▶ Task prompt:
Please return exactly the lines below that run from the line with "on other topics." through the end of the listing, both included, but not the pictures.

+++ Provided records

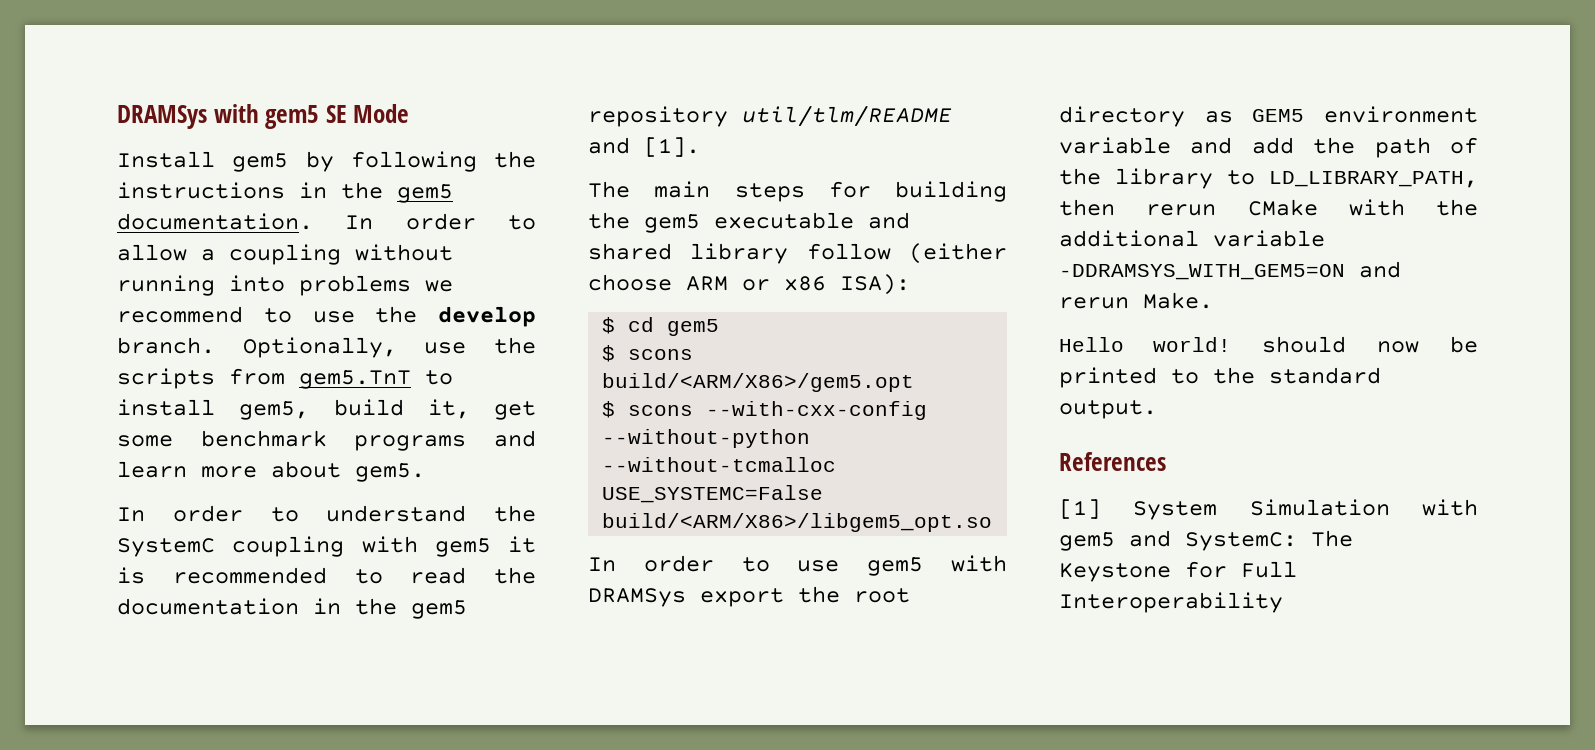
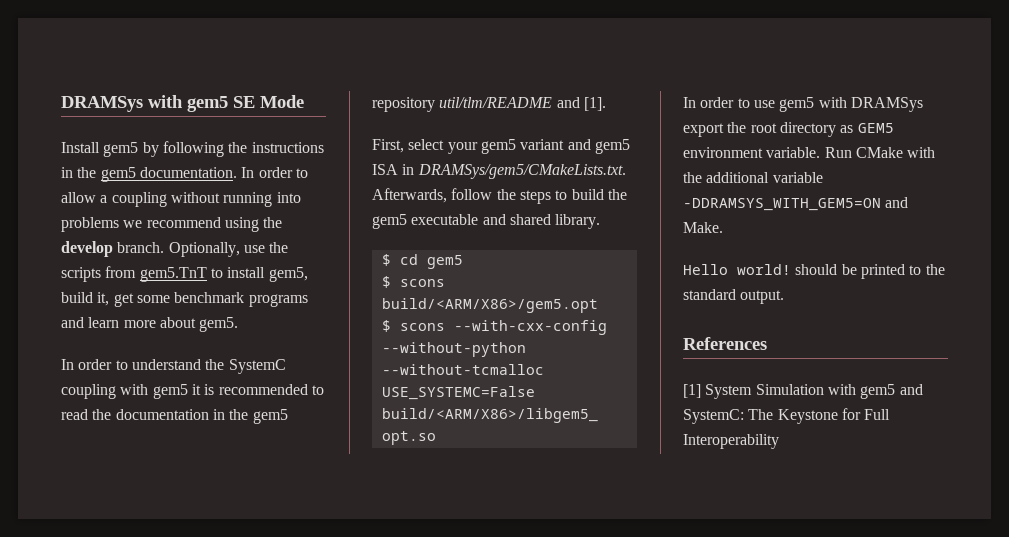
- In order to allow a coupling without running into problems we recommend to use the develop branch.
+ In order to allow a coupling without running into problems we recommend using the develop branch.
- The main steps for building the gem5 executable and shared library follow (either choose ARM or x86 ISA):
+ First, select your gem5 variant and gem5 ISA in DRAMSys/gem5/CMakeLists.txt. Afterwards, follow the steps to build the gem5 executable and shared library.
- In order to use gem5 with DRAMSys export the root directory as GEM5 environment variable and add the path of the library to LD_LIBRARY_PATH, then rerun CMake with the additional variable -DDRAMSYS_WITH_GEM5=ON and rerun Make.
+ In order to use gem5 with DRAMSys export the root directory as GEM5 environment variable. Run CMake with the additional variable -DDRAMSYS_WITH_GEM5=ON and Make.
- Hello world! should now be printed to the standard output.
+ Hello world! should be printed to the standard output.

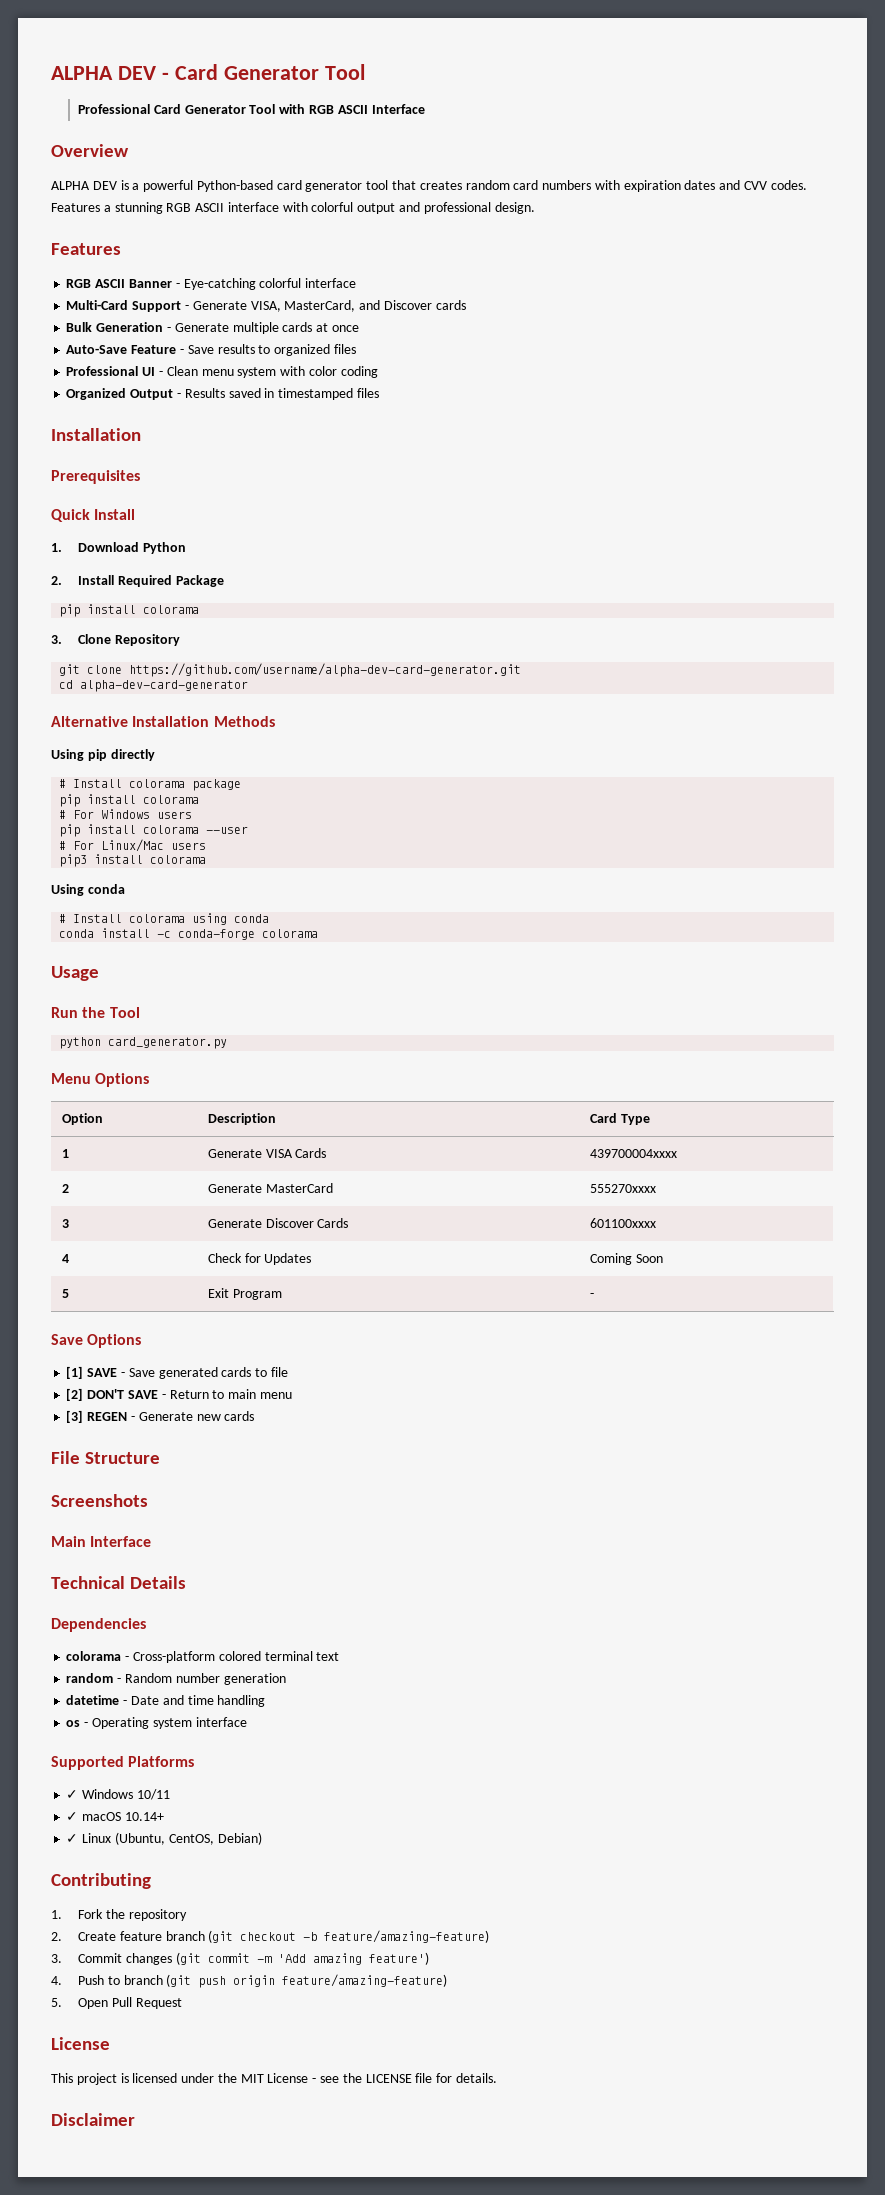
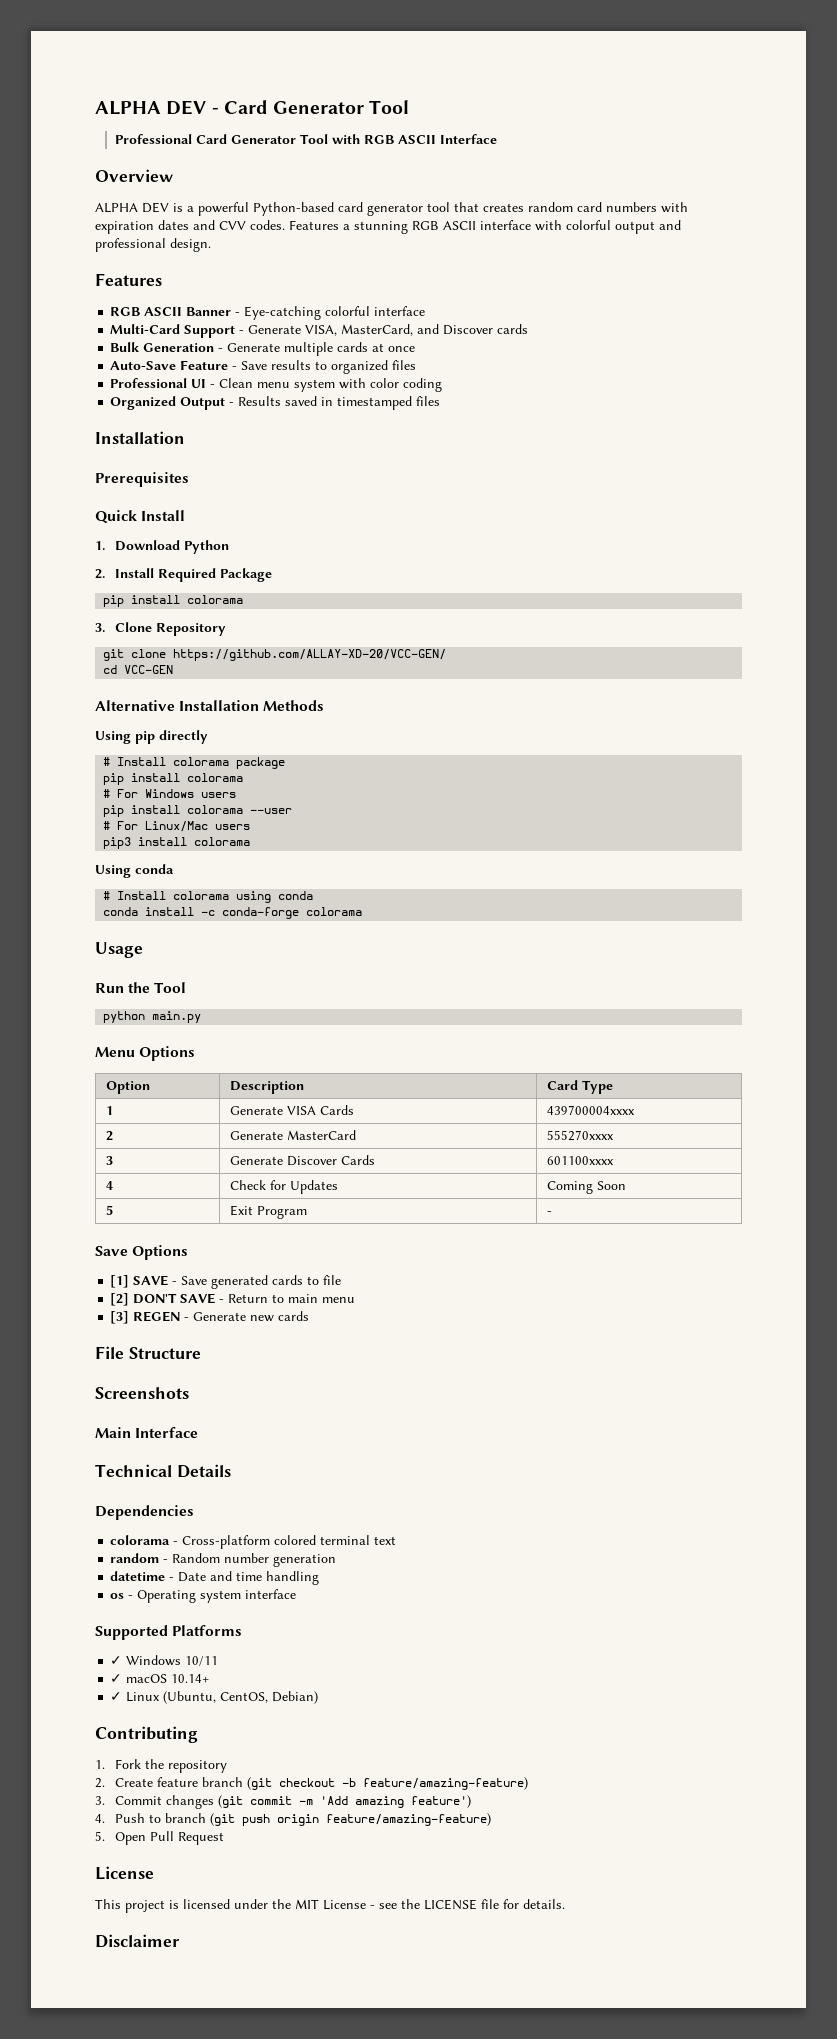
- git clone https://github.com/username/alpha-dev-card-generator.git
+ git clone https://github.com/ALLAY-XD-20/VCC-GEN/
- cd alpha-dev-card-generator
+ cd VCC-GEN
- python card_generator.py
+ python main.py

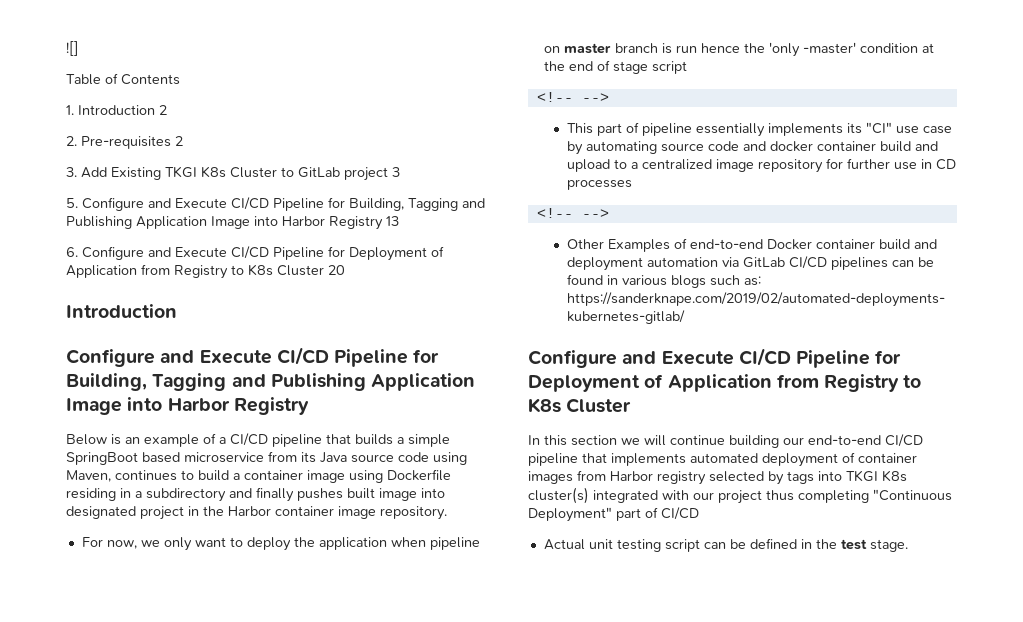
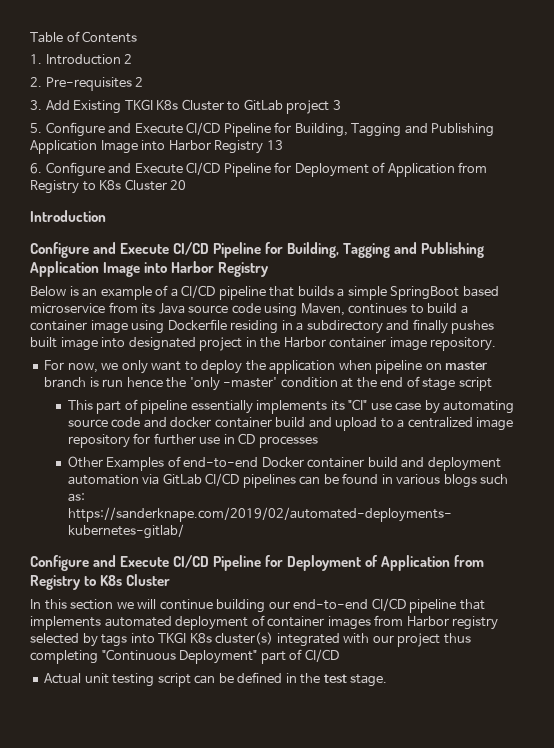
- ![]
  For now, we only want to deploy the application when pipeline on master branch is run hence the 'only -master' condition at the end of stage script
- <!-- -->
  This part of pipeline essentially implements its "CI" use case by automating source code and docker container build and upload to a centralized image repository for further use in CD processes
- <!-- -->

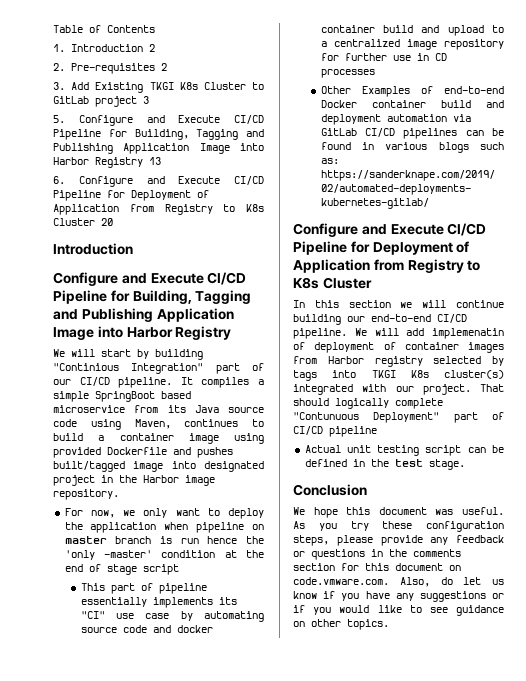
- Below is an example of a CI/CD pipeline that builds a simple SpringBoot based microservice from its Java source code using Maven, continues to build a container image using Dockerfile residing in a subdirectory and finally pushes built image into designated project in the Harbor container image repository.
+ We will start by building "Continious Integration" part of our CI/CD pipeline. It compiles a simple SpringBoot based microservice from its Java source code using Maven, continues to build a container image using provided Dockerfile and pushes built/tagged image into designated project in the Harbor image repository.
- In this section we will continue building our end-to-end CI/CD pipeline that implements automated deployment of container images from Harbor registry selected by tags into TKGI K8s cluster(s) integrated with our project thus completing "Continuous Deployment" part of CI/CD
+ In this section we will continue building our end-to-end CI/CD pipeline. We will add implemenatin of deployment of container images from Harbor registry selected by tags into TKGI K8s cluster(s) integrated with our project. That should logically complete "Contunuous Deployment" part of CI/CD pipeline
+ Conclusion
+ We hope this document was useful. As you try these configuration steps, please provide any feedback or questions in the comments section for this document on code.vmware.com. Also, do let us know if you have any suggestions or if you would like to see guidance on other topics.

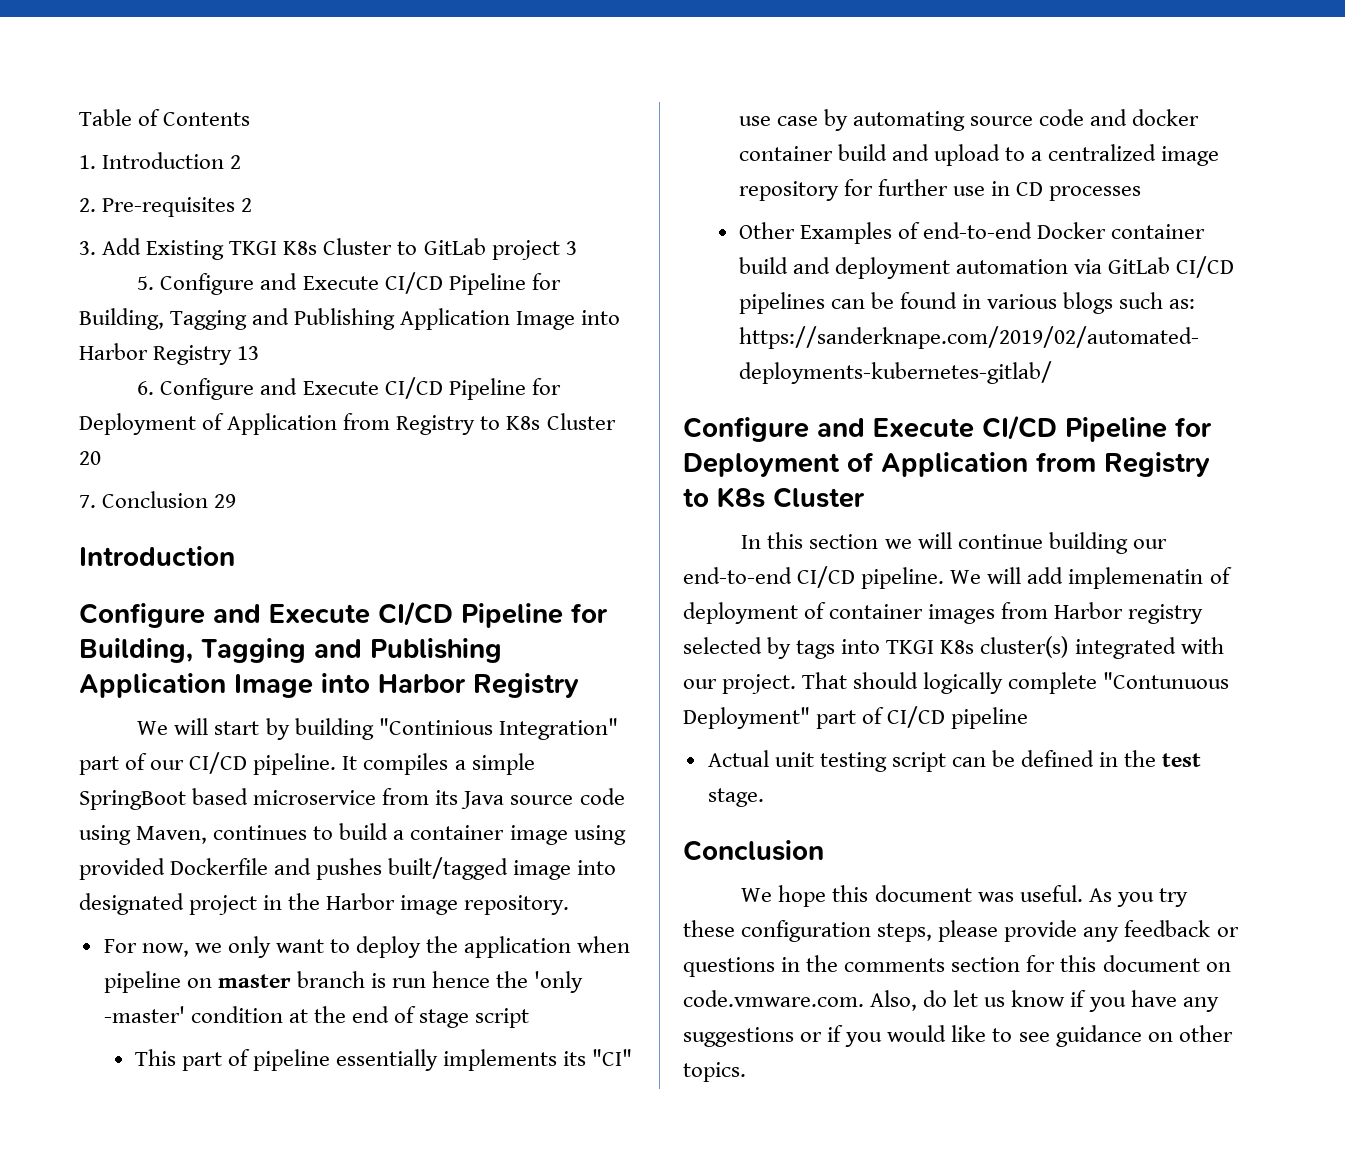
+ 7. Conclusion 29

++++++

▶ Expected answer:
+ We hope this document was useful. As you try these configuration steps, please provide any feedback or questions in the comments section for this document on code.vmware.com. Also, do let us know if you have any suggestions or if you would like to see guidance on other topics.

+ 7. Conclusion 29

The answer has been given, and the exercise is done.